*** DATA RECORDS Section Begins ***

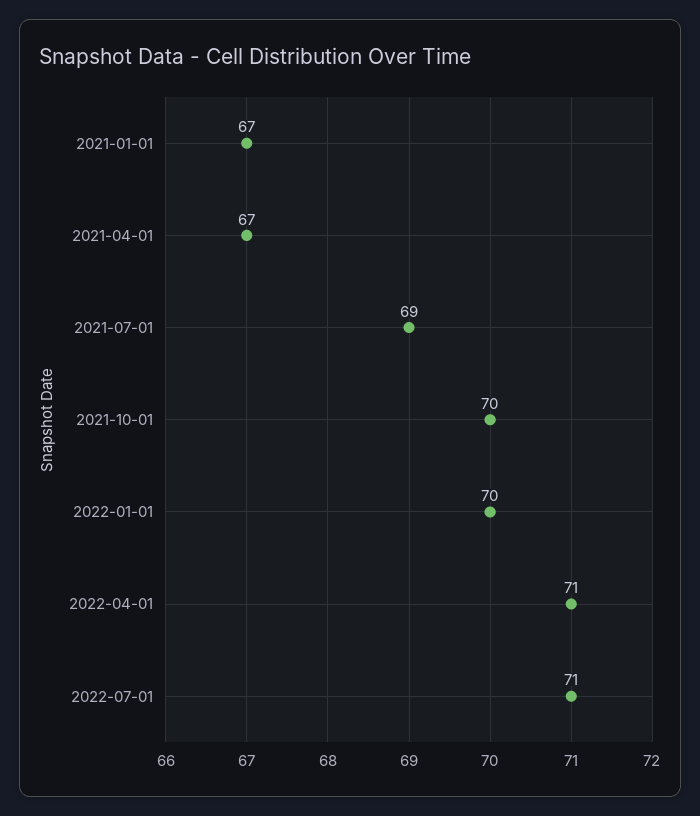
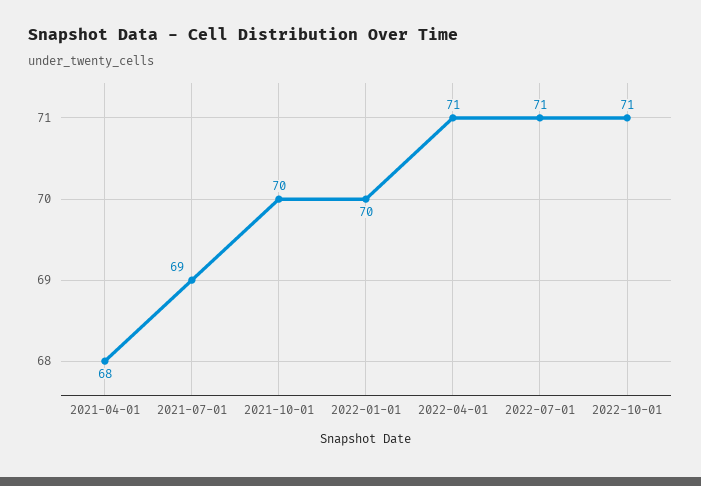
2021-01-01: 67 -> none
2021-04-01: 67 -> 68
2022-10-01: none -> 71

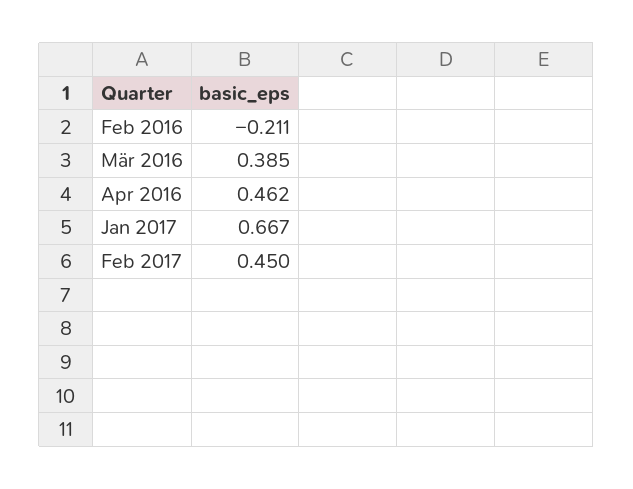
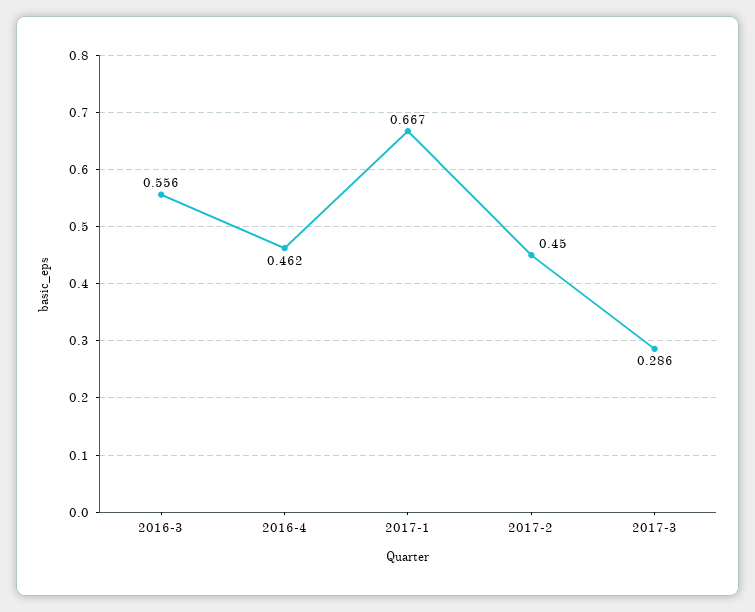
Feb 2016: -0.211 -> none
Mär 2016: 0.385 -> 0.556
2017-3: none -> 0.286

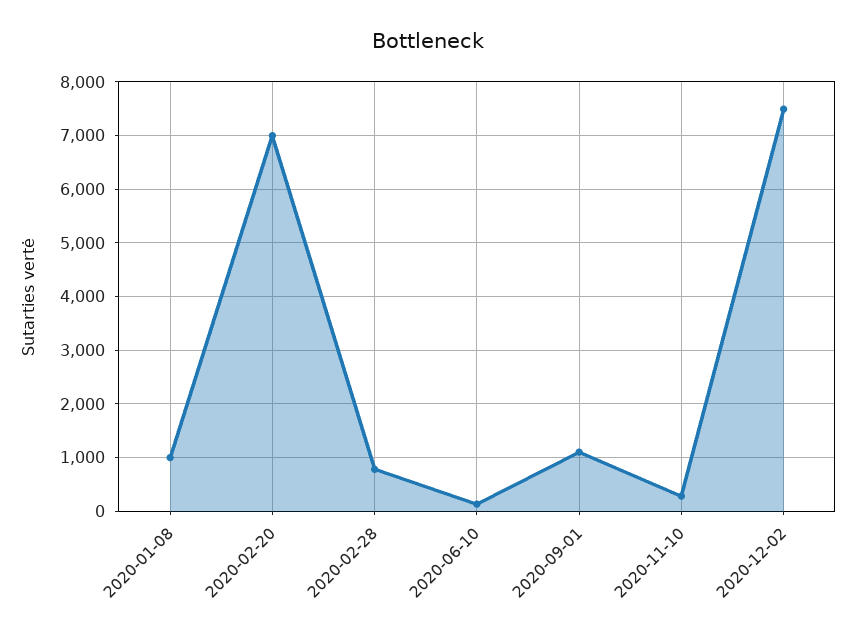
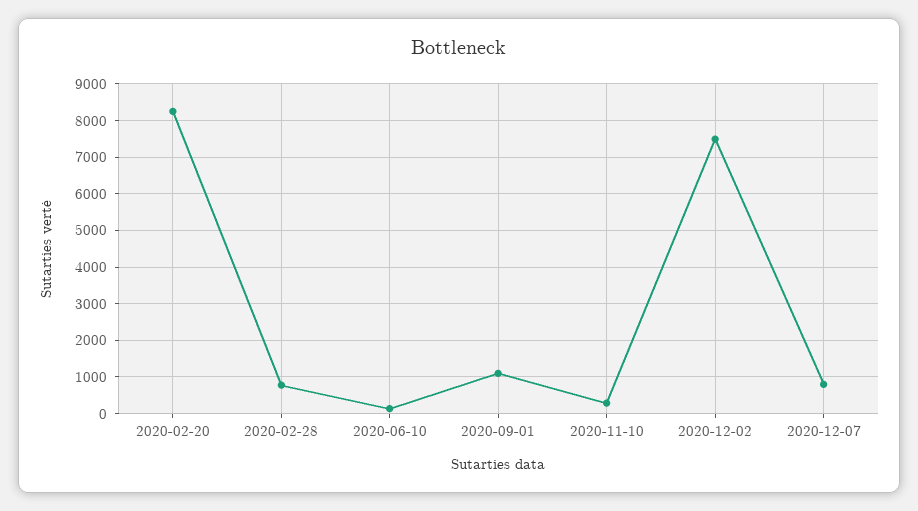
2020-01-08: 1000 -> none
2020-02-20: 7000 -> 8200
2020-12-07: none -> 800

*** DATA RECORDS Section Ends ***

**TASK INSTRUCTIONS**
Please set down, exactly and with nothing added, the lines from the line with "2017-3: none -> 0.286" to the end of the entries above, omitting pictures.

**WRITTEN RESPONSE**
2017-3: none -> 0.286

2020-01-08: 1000 -> none
2020-02-20: 7000 -> 8200
2020-12-07: none -> 800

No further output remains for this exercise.